Sprites form at irregularities in the plasma, or charged particles of gas, in the ionosphere, the layer just above the dense lower atmosphere, about 37 to 56 miles above the Earth's surface, a study found. Since disturbances in the ionosphere can affect radio communication, sprites could be useful for sensing such disturbances remotely, researchers say.
"We would like to know how sprites are initiated and how they develop," Victor Pasko, an electrical engineer at Penn State and author of the study published May 7 in the journal Nature Communications, said in a statement. [Images: Red Sprite Lightning Revealed in Stunning Photos]

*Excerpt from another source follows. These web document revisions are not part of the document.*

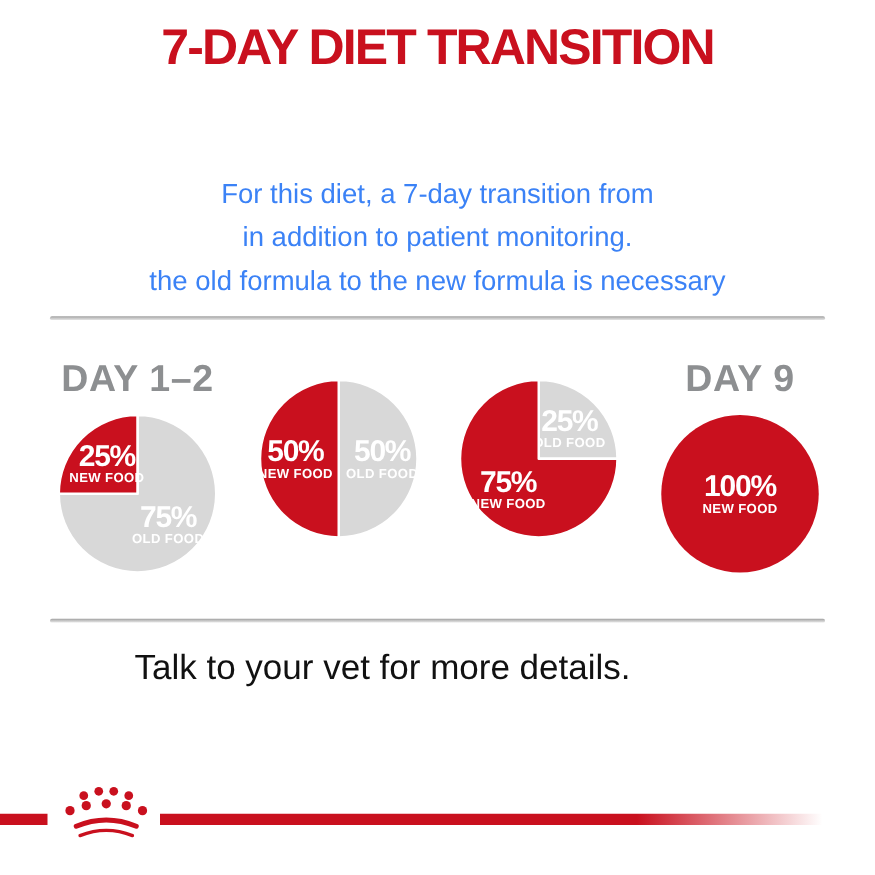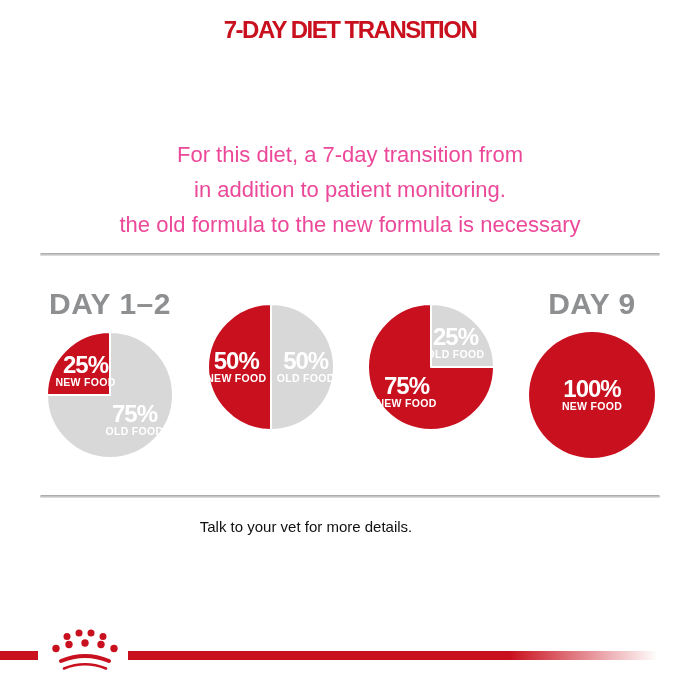"7-DAY DIET TRANSITION" .title { font-size: 24px -> 40px }
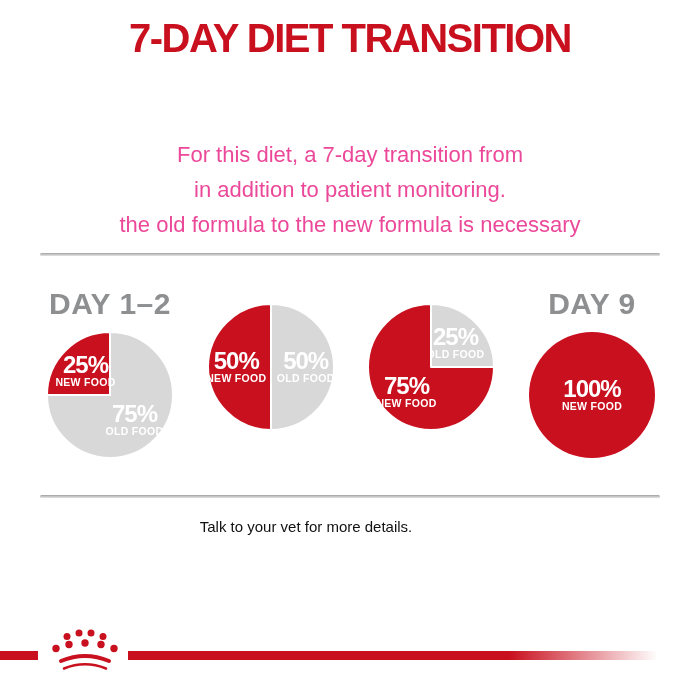"For this diet, a 7-day" .intro { color: #ec4899 -> #3b82f6 }
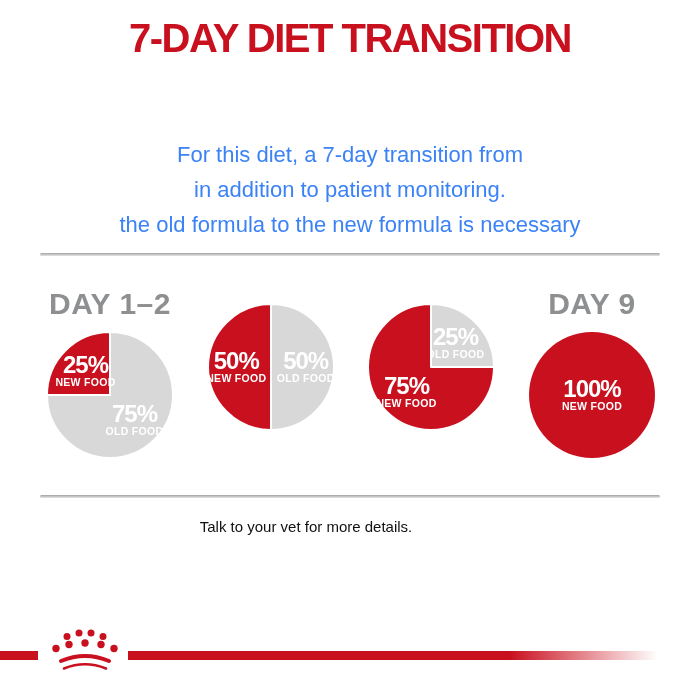"Talk to your vet for" .vet-note { font-size: 15px -> 28px }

Sprites are large electrical discharges that occur above thunderstorms. They resemble reddish-orange jellyfish with bluish tentacles streaming down.
But while sprites require thunderstorms, not all thunderstorms produce sprites. Recent studies suggested that ionosphere irregularities were required for these ghostly flashes to occur, but evidence for them was lacking.
In the study, Pasko and his colleagues studied high-speed video of sprites, and developed a model for how the strange lightning evolves and disappears. They used the model to try to recreate sprite-forming conditions.
Analysis of the videos showed that streamers snake downward from the sprites much more quickly than they spread horizontally, suggesting plasma irregularities were driving the streamer spread.
To study sprite dynamics, the team used a two-dimensional mathematical model of the movement of charged particles in the sprite. They used the model to recreate how sprites are formed, using it to see how the streamers originated and how large the plasma irregularities were.
Several sources could be causing these irregularities in the plasma. The existence of a previous sprite is the most obvious, but there were none that occurred in the region studied that occurred close enough in time — unless the irregularities last much longer than scientists suspect.
Alternatively, meteors could cause irregularities as they move through the upper regions of the ionosphere, before burning up in the lower atmosphere due to friction.
The high-speed videos and models could be useful to do remote sensing of the ionosphere, to understand how natural phenomena impact long-range radio communication, the researchers said.